0 votes

Hello,
Pretend your scene is like this:

->Game Scene
    -> child1
    -> child2
        -> child21

Inside child21 on being killed a random pickup - object.instance() - is instanced in its place and then frees itself.

When this new instance dies you give the player some health via emitting a signal.

But when the new instance is created, it or child21 that created it has no idea about it's parentage. So how can a parent object, e.g. 'Game Scene' connect to this signal when I'm trying to use signals to avoid knowing about parents, i.e. I want to emit the signal for this very purpose.

Hard-coding a parent or path inside the child21 instance() seems completely counter-intuitive, such as newobject.connect("pickup", gettree().getroot(),"onpickup")

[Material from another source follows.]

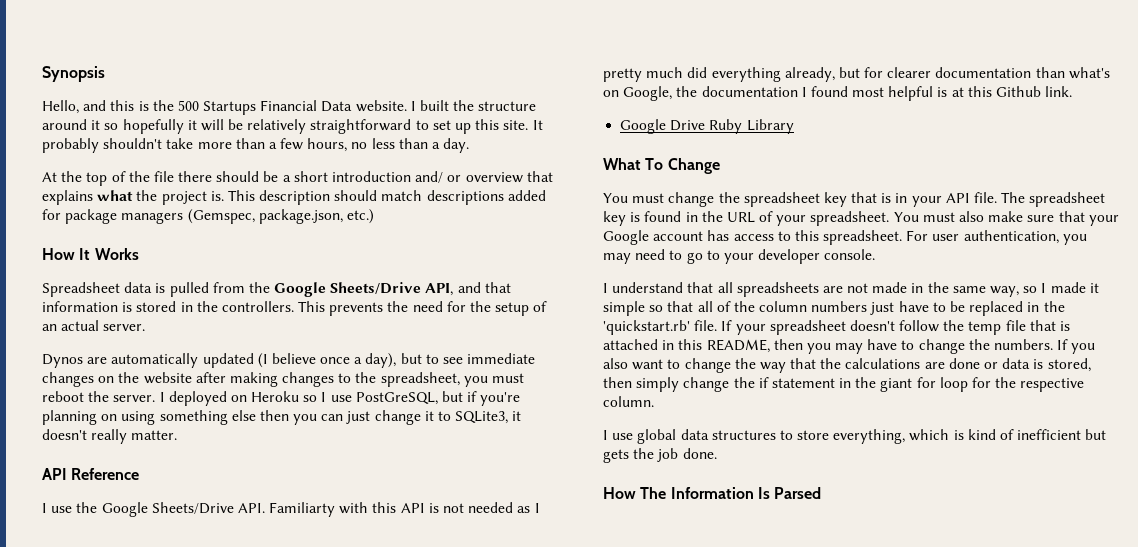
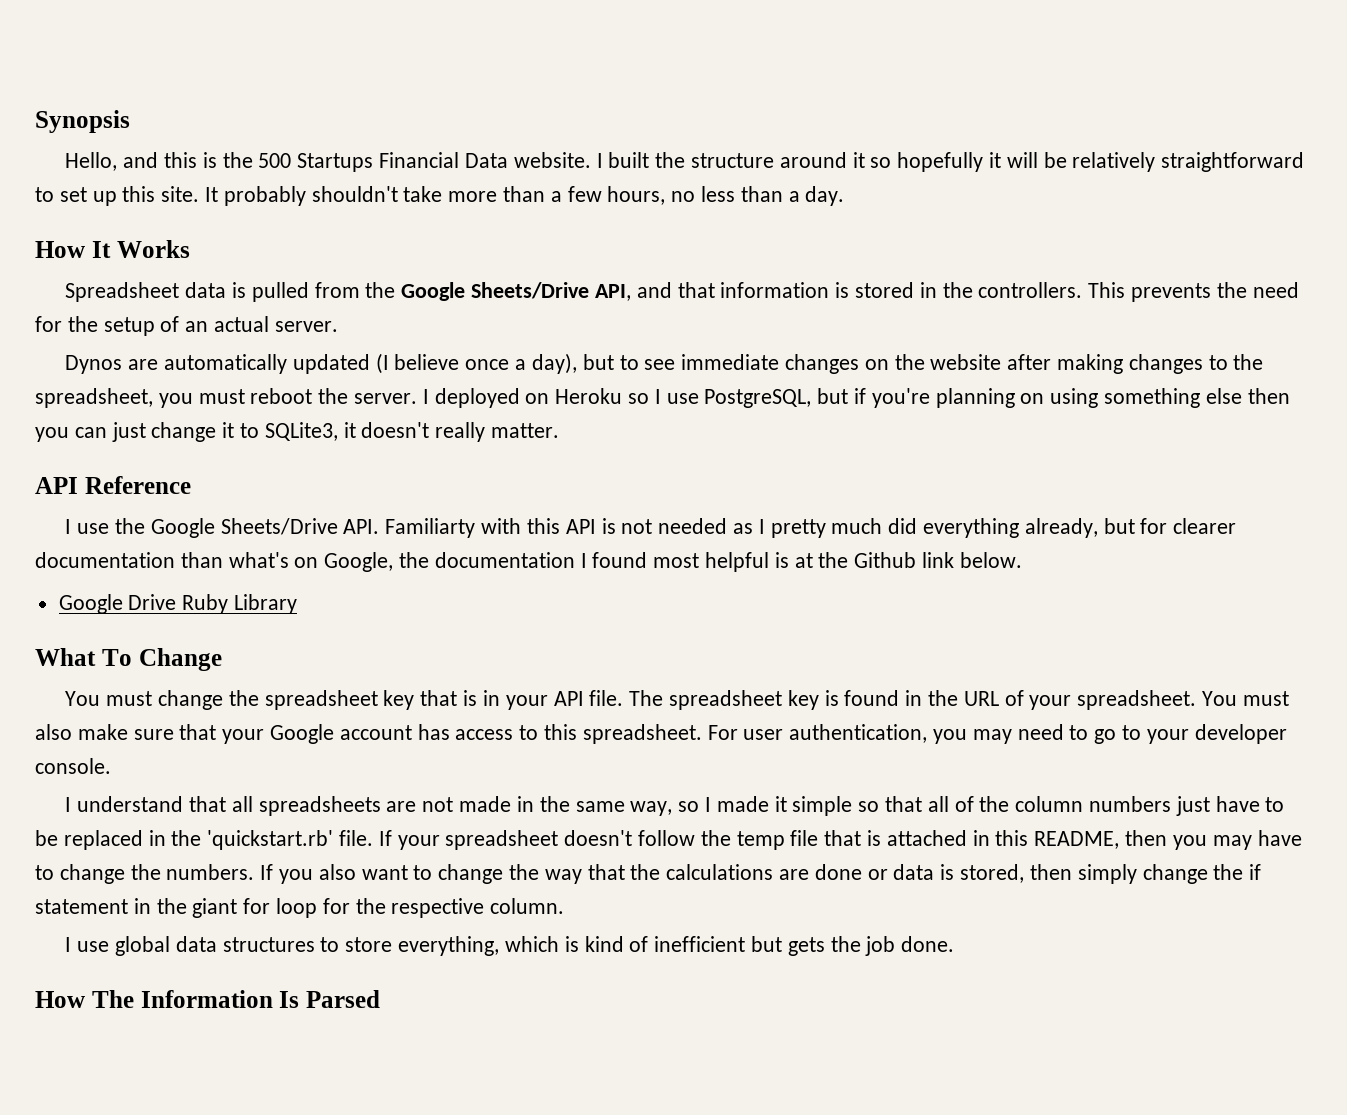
[42,171,553,186] [42,190,546,205] [42,209,374,224] // At the top of the file there should be a short introduction and/ or overview that explains what the project is. This description should match descriptions added for package managers (Gemspec, package.json, etc.) -> (845, 196) none
[355,392,438,405] PostGreSQL, -> [704,389,812,408] PostgreSQL,
[967,86,1073,97] this Github link. -> [818,552,1022,568] the Github link below.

The only way round this that I can see is I have to hold references to certain nodes and inject them into all instance objects or only allow nodes that I want to use as observers to create new instances...

in Engine by (24 points)

2 Answers

0 votes

you pretty much got it right...

new_object.connect("signal",object,"function")

the object is the one "holding" and "executing" the function, if you dont want to do it that way you can create a function which accepts an object of type T and connect it there

func connect_my_signal_to_your_function_please(new_object : T):
     new_object.connect("signal",self,"function")
by (1,193 points)

thanks, but that's not what I mean. I use signals everywhere and know how to connect.

It's just these are new instances created somewhere in the scene tree by a node somewhere else in the scene, so knows absolutely nothing about the parents and the game scene top level parent knows nothing about them either. In fact, the majority of the scene tree is created dynamically so there is no pre-existing structure to some degree.

So 'object' in my case I want to be my 'game scene'. But 'game scene' does not instance the node. As I said, changing 'object' to gettree().getroot() seems like a bad thing because the whole point of this is for the children to know nothing about the parent.

0 votes

Unless what I want to achieve is bad design, i.e. wanting some parent node to receive a signal when the child is unaware of its existence, I had to do this:

  1. In my 'game scene' call a singleton Global method called 'registergamescene'
  2. When a new instance creates this another new instance that is a pickup I do this:

newpickup.connect("pickup", Globals.getgame(),"onpickup")

Seems wrong to me.

The whole point of having scenes is to be able to test them in isolation, i.e. the signal is emitted and if the parent is not there then nothing bad happens, here I've got to rely on a singleton global which is no better than calling 'get_parent' really...

by (24 points)

I have a similar problem (an instanced enemy dies inside a child Level of the game, and am trying to update the Score in the GUI that exists outside the Level)

I keep getting basically the same answers, which makes the assumption that you manually are instancing in the scene.

Is this still the solution you settled on?

The only other possibility I came up with, is basically signal chaining up the tree, which seems even worse.